This clearly explains what logistic regression is commonly used for, and tells the reader briefly when it is used. The current introduction simply does not provide enough context for the lay reader. We could also add a section at the end for links to chapters describing other regression models like linear regression. --Gak (talk) 02:02, 16 December 2007 (UTC)[reply]

Logistic regression for the layman

Here follows my proposed explanation for the layman. I will post this on 6 Feb if there are no revisions or objections.

Figure 1. The logistic function, with z on the horizontal axis and *f(z)* on the vertical axis.

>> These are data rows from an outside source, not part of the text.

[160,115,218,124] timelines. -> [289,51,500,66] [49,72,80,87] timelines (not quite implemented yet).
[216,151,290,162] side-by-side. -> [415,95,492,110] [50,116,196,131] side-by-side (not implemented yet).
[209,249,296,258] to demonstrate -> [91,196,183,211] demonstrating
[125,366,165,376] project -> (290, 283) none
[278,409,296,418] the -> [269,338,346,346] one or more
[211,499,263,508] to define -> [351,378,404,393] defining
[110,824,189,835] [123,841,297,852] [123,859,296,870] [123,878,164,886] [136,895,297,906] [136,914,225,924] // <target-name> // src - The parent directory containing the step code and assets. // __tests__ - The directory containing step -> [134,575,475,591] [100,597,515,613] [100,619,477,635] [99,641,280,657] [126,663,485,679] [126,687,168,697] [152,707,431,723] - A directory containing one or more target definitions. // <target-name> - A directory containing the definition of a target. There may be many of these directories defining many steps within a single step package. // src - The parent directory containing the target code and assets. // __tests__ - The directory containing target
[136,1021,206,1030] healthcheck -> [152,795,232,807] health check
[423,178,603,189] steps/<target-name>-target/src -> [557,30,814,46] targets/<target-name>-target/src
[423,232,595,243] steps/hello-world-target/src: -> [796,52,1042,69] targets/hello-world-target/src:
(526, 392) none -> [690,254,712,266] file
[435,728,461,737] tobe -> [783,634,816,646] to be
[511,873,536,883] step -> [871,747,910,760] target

An explanation of logistic regression begins with an explanation of the logistic function:

f(z)={\frac {1}{1+e^{-z}}}

A graph of the function is shown in figure 1. The "input" is z and the "output" is f(z). The logistic function is useful because it can take as an input, any value from negative infinity to positive infinity, whereas the output is confined to values between 0 and 1. The variable, z represents the exposure to some set of risk factors, while f(z) represents the probability of a particular outcome, given that set of risk factors. The variable z is a measure of the total contribution of all the risk factors used in the model.

The variable z is usually defined as

z=\beta _{0}+\beta _{1}x_{1}+\beta _{2}x_{2}+\beta _{3}x_{3}+\cdots +\beta _{k}x_{k},

where $\beta _{0}$ is called the "intercept" and $\beta _{1}$ , $\beta _{2}$ , $\beta _{3}$ , and so on, are called the "regression coefficients" of $x_{1}$ , $x_{2}$ , $x_{3}$ respectively. The intercept is the value of z when the value of all the other risk factors is zero (i.e., the value of z in someone with no risk factors). Each of the regression coefficients describes the size of the contribution of that risk factor. A positive regression coefficient means that that risk factor increases the probability of the outcome, while a negative regression coefficient means that that risk factor decreases the probability of that outcome; a large regression coefficient means that that risk factor strongly influences the probability of that outcome; while a near-zero regression coefficient means that that risk factor has little influence on the probability of that outcome.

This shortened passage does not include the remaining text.